Oklahoma is now No. 3 nationally in wind capacity, according to the American Wind Energy Association, after adding nearly 1,200 megawatts of capacity in the last quarter of 2016. One megawatt can power about 250 houses. Wind provided 24.5 percent of Oklahoma’s electricity from November 2015 to October 2016, the AWEA said.
The Wall Street Journal wrote last week about shifts away from coal in other areas. The utility Minnesota Power released a plan in June to generate 44 percent of its electric power from renewable sources. A much larger utility, Duke Energy Corp., generated 32 percent of its power from gas and renewables in 2016, compared with 7 percent a decade earlier. Duke expects that percentage to grow to 44 percent by 2026. In Oregon, PacifiCorp wants to spend $13.6 billion on wind and solar generation.
Nationwide, the Journal wrote, wind, solar and natural gas combine to meet 40 percent of U.S. power needs, according to the U.S. Energy Information Administration. That total was 22 percent in 2006.

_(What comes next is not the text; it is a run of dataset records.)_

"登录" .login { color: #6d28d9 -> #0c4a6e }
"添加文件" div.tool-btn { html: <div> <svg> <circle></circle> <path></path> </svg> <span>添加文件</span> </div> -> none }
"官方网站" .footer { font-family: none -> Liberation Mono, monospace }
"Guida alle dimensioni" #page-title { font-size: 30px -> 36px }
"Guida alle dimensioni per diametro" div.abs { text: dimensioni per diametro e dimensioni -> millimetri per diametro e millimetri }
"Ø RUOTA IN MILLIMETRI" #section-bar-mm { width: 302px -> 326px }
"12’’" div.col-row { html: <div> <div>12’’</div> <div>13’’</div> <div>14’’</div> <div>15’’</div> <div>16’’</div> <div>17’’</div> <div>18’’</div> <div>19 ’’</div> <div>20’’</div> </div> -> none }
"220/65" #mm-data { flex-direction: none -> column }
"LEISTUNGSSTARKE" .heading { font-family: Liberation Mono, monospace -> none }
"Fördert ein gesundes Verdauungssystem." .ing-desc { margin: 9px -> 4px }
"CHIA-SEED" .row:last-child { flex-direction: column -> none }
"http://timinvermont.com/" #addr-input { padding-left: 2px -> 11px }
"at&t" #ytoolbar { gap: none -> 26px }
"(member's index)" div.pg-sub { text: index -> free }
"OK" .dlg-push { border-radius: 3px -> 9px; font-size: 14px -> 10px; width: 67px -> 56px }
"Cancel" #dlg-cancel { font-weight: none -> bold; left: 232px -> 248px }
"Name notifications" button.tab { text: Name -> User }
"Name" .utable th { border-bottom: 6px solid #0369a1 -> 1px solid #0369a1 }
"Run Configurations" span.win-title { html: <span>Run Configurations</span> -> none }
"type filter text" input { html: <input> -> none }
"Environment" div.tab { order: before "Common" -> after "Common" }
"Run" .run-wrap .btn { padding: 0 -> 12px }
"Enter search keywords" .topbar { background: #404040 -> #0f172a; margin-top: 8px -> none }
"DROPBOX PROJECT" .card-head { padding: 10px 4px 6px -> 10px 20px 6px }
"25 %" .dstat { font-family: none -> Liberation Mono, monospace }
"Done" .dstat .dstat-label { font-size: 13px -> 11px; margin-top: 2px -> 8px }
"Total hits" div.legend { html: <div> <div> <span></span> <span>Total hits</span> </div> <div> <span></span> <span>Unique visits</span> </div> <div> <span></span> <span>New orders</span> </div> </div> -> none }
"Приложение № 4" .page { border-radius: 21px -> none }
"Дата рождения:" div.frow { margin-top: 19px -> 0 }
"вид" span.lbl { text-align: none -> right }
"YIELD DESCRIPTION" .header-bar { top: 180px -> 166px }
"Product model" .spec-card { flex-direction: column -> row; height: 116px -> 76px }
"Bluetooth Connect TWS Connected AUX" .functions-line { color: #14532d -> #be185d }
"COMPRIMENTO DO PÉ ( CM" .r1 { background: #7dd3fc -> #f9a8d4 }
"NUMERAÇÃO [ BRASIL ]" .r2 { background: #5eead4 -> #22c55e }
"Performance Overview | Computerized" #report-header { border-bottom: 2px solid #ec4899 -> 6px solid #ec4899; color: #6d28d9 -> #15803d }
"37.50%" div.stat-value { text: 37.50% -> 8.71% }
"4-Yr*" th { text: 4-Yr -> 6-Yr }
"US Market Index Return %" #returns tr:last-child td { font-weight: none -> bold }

Coal and nuclear have provided baseload power for decades, generating consistent electricity around the clock. A concern as these sources give ground to renewables, which produce power intermittently, is whether the electricity grid can retain its stability.
Abundant and inexpensive natural gas has the potential to provide an anchor. Many utilities, including in Oklahoma, have turned to natural gas as they retire their coal plants.
As a Minnesota Power executive told the Journal, “The combination of flexible natural gas and renewables really work well together.” She made no mention of coal, once the backbone of the U.S. electricity supply but now, more and more, taking a back seat.